細谷 昔は結構保健所は敷居が高い印象があったけど、包括に来てそうじゃないなっていうのを7年間やってきて感じていて。保健所側も包括とか社協とかと繋がって、情報共有していかなきゃいけないんだよっていう、その積極性がすごく見えてきた気がするんだよね。多職種の連携って硬い言葉であるけど、1人の利用者にとってみたらそれは1つのチームで、 いろんな職種の人がその方を支えていくチームが形成される時に、たまたまいいチームができたわけじゃない。

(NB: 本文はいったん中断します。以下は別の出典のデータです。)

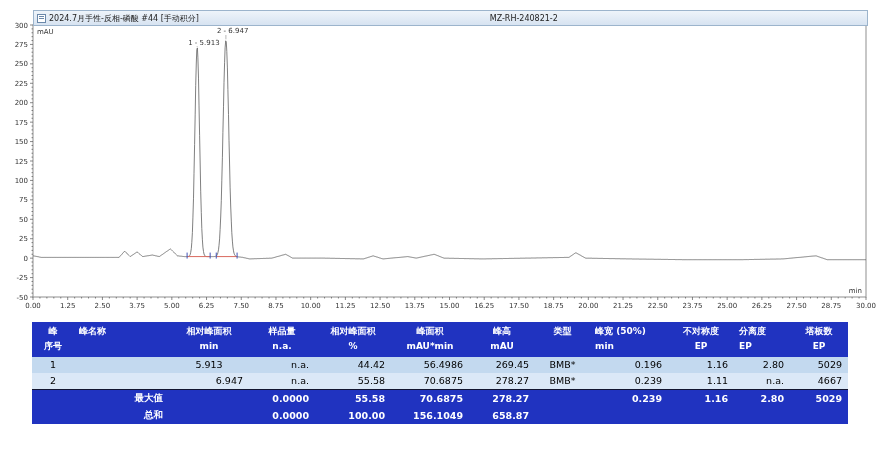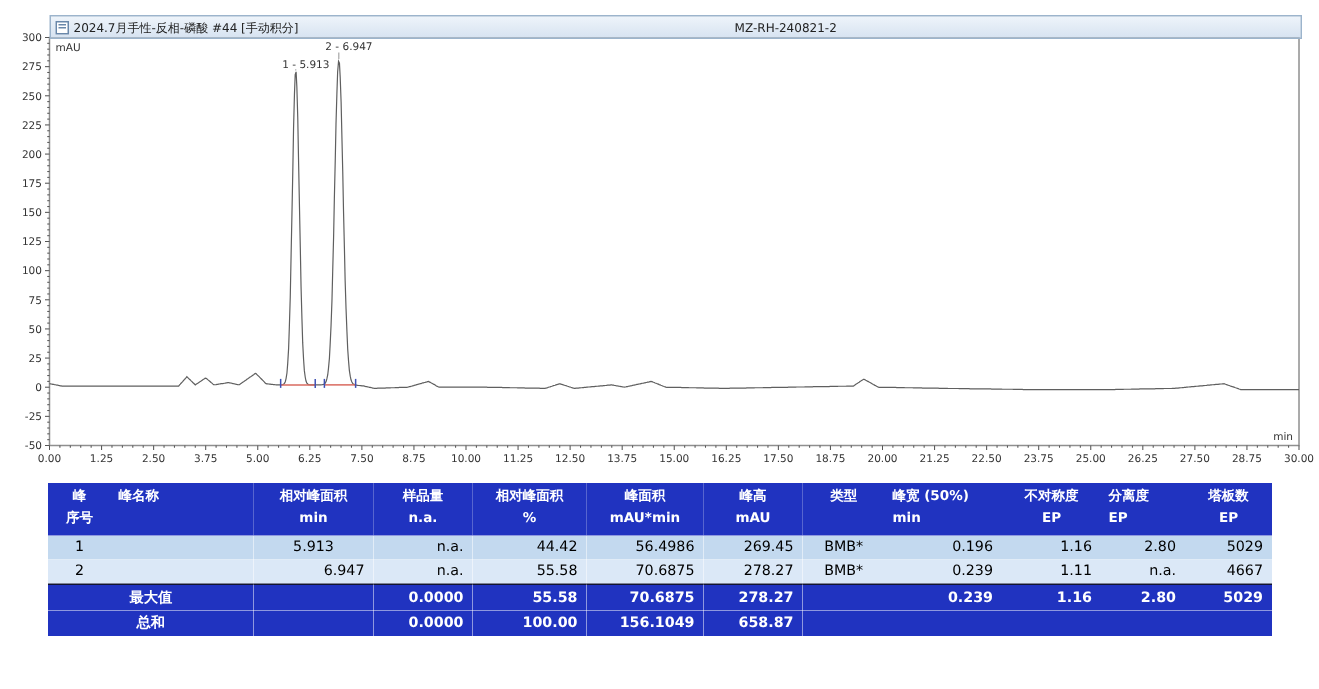--- a/index.html
+++ b/index.html
@@ -382,34 +382,34 @@
         <td style="text-align:right">55.58</td>
         <td style="text-align:right">70.6875</td>
         <td style="text-align:right">278.27</td>
         <td style="text-align:center">BMB*</td>
         <td style="text-align:right">0.239</td>
         <td style="text-align:right">1.11</td>
         <td style="text-align:right">n.a.</td>
         <td style="text-align:right">4667</td>
       </tr>
       <tr class="sum first">
-        <td colspan="2" style="text-align:center">最大值</td>
+        <td colspan="2" style="text-align:right">最大值</td>
         <td style="text-align:right">&nbsp;</td>
         <td style="text-align:right">0.0000</td>
         <td style="text-align:right">55.58</td>
         <td style="text-align:right">70.6875</td>
         <td style="text-align:right">278.27</td>
         <td style="text-align:center">&nbsp;</td>
         <td style="text-align:right">0.239</td>
         <td style="text-align:right">1.16</td>
         <td style="text-align:right">2.80</td>
         <td style="text-align:right">5029</td>
       </tr>
       <tr class="sum">
-        <td colspan="2" style="text-align:center">总和</td>
+        <td colspan="2" style="text-align:right">总和</td>
         <td style="text-align:right">&nbsp;</td>
         <td style="text-align:right">0.0000</td>
         <td style="text-align:right">100.00</td>
         <td style="text-align:right">156.1049</td>
         <td style="text-align:right">658.87</td>
         <td style="text-align:center">&nbsp;</td>
         <td style="text-align:right">&nbsp;</td>
         <td style="text-align:right">&nbsp;</td>
         <td style="text-align:right">&nbsp;</td>
         <td style="text-align:right">&nbsp;</td>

それってすごく素敵なことだなと思っていて。ケアマネジャーもそうだけど、私たち職員にしてみたら相談に来るお客様は年間何百人もいるけど、お客様にしてみたら相談した人は小嶋さんただ1人だったり、田中さん唯1人であったりして、基本的には最初は「誰にしよう」って選べない。職員のカラーはあるけれど、その人が損しないように、ちゃんと支援しなくちゃいけないよね、公平性がなきゃいけないよねとは思っているけど。 すごくいい人と人との出会いが専門職をしながら感じられるのかなって思ってて、それすごく良いことだなって思うから、 そのためには自分たちも良い仕事してないと、向こうも認めてくれないなって思う。包括に頼んでもダメだなって思われたら声がかからないと思うの。でもありがたいことに声がかかることが増えているから、そこを大事にしていけたらいいかな。 

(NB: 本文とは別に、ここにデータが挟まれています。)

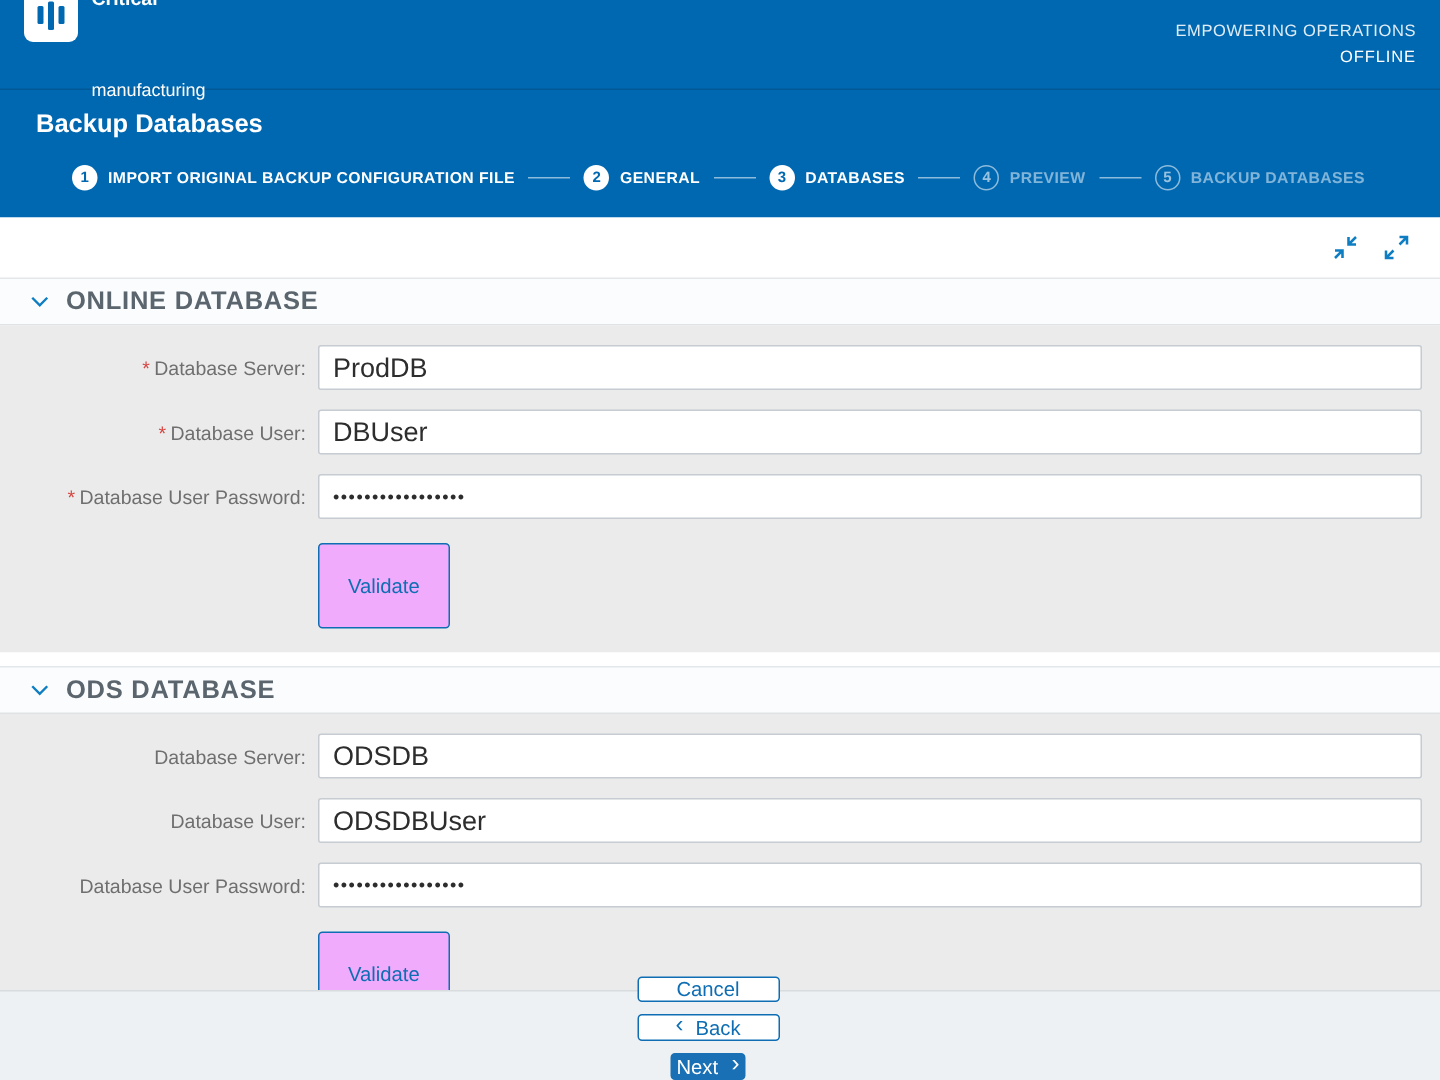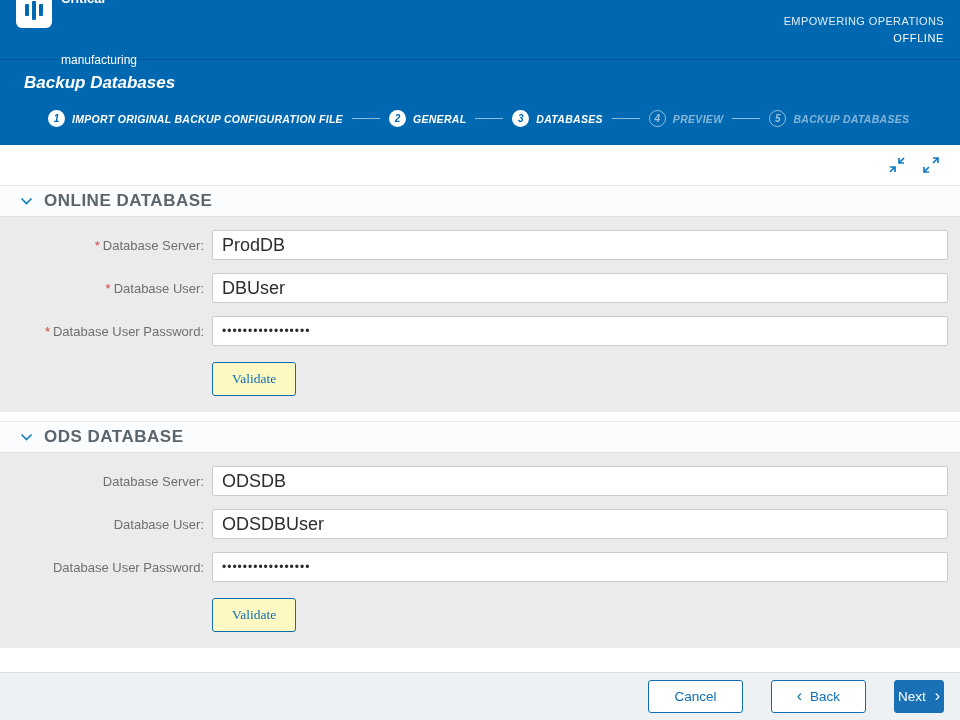--- a/index.html
+++ b/index.html
@@ -24,21 +24,21 @@
   .logo i { display:block; width:4px; background:#0068b1; border-radius:1px; }
   .logo i.b1 { height:12px; } .logo i.b2 { height:19px; } .logo i.b3 { height:12px; }
   .brand-text { color:#fff; line-height:1.05; }
   .brand-top { font-size:13px; font-weight:bold; }
   .brand-bottom { font-size:12px; font-weight:300;margin-top:48px; }
   .top-right { text-align:right; line-height:1.5; }
   .tagline { color:rgba(255,255,255,0.88); font-size:11px; letter-spacing:0.4px; }
   .offline { color:#ffffff; font-size:11px; font-weight:normal; letter-spacing:0.6px; }
 
   
-  .subheader { background:#0068b1; padding:13px 24px 18px 24px;font-style:italic; }
+  .subheader { background:#0068b1; padding:13px 24px 18px 24px; }
   .page-title { color:#fff; font-size:17px; font-weight:bold; margin-bottom:17px; }
   .wizard { display:flex; align-items:center; gap:9px; padding-left:24px; }
   .step { display:flex; align-items:center; gap:7px; white-space:nowrap; }
   .step-circle {
     width:17px; height:17px; border-radius:50%; font-size:10px; font-weight:bold;
     display:flex; align-items:center; justify-content:center; flex:0 0 auto;
   }
   .step.done .step-circle, .step.current .step-circle { background:#ffffff; color:#0068b1; }
   .step.todo .step-circle { background:transparent; border:1px solid rgba(255,255,255,0.55); color:rgba(255,255,255,0.6); }
   .step-label { font-size:10.5px; font-weight:bold; letter-spacing:0.3px; }
@@ -70,29 +70,29 @@
   }
   .req { color:#d64541; margin-right:3px; font-size:13px; }
   .txt {
     flex:1; height:30px; background:#ffffff; border:1px solid #c6ccd1; border-radius:2px;
     font-family:"Liberation Sans", sans-serif; font-size:18px; color:#2d2d2d; padding:0 9px;
     outline:none;
   }
   .pwd { letter-spacing:1px; font-size:12px; }
   .validate-row { margin:16px 0 2px 200px; }
   .btn-validate {
-    background:#fef9c3; border:1px solid #0f6eb3; color:#0f6eb3; border-radius:3px;
-    font-family:Liberation Serif, serif; font-size:13.5px; padding:8px 19px; cursor:pointer;
+    background:#f0abfc; border:1px solid #0f6eb3; color:#0f6eb3; border-radius:3px;
+    font-family:Liberation Sans, sans-serif; font-size:13.5px; padding:20px 19px; cursor:pointer;
   }
 
   
   .footer {
-    position:absolute; left:0; bottom:0; width:100%; height:48px;
+    position:absolute; left:0; bottom:0; width:100%; height:60px;
     background:#eef1f3; border-top:1px solid #d7dcdf;
-    display:flex; align-items:center; justify-content:flex-end; gap:28px; padding-right:16px;
+    display:flex; align-items:center; justify-content:flex-end; gap:8px; padding-right:16px;flex-direction:column;
   }
   .btn {
     height:33px; border-radius:3px; font-family:"Liberation Sans", sans-serif;
     font-size:13.5px; cursor:pointer; display:inline-flex; align-items:center; justify-content:center;
   }
   .btn-outline { background:#ffffff; border:1px solid #0f6eb3; color:#0f6eb3; }
   .btn-cancel { width:95px; }
   .btn-back { width:95px; gap:8px; }
   .btn-next { background:#1a70b5; border:1px solid #1a70b5; color:#ffffff; padding:0 3px; gap:9px; }
   .chev { font-size:16px; line-height:1; position:relative; top:-1px; }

小嶋 出前講座とかで包括のことを知ってもらったり、それこそオンラインも併用して、できる限りいろんな方に届けたいのと同時に、今後はやはり直接地域に出ていきたいですね。例えば高齢者が集まるサロンとか、色んな所に顔を出して話をしてみると、結構皆さん「こんな場合はどうすればいいの」「特養って本当に入れないの」みたいな質問はたくさんあるんですよね。この間「もしバナゲーム」やったサロンで、終わった後に4、5人で一緒に色々お話してたんですけど、みんな結構包括のことは知ってるんだけど、 何がどう困ったらお願いすればいいの、とか、介護保険の本当の所、裏技教えてーとか(笑)、雑談だけど大事なことをざっくばらんに話したがってる印象でした。我々職員がサロンとかに「やっほー」って言って、 皆の質問に答えながら話をして、っていう距離感を取り戻したいですね。コロナ以前はよくサロン巡りとかしてたので。結構行くと嬉しいですね、「包括の職員さん」っていう、ハードルをだいぶ下げてもらえてみたいな。染地地域福祉センターも改修が終わって地域活動の拠点として復活するし。そして、地域で自治会とかボランティアとかで長年活躍されてきた方々が高齢となり、大分今度は介護受ける側になりつつあるのも感じています。そんなところも踏まえて、今年はちょくちょく顔を出して繋いでいけたらいいのかなって思うので、積極的にわれわれが出ていきましょう!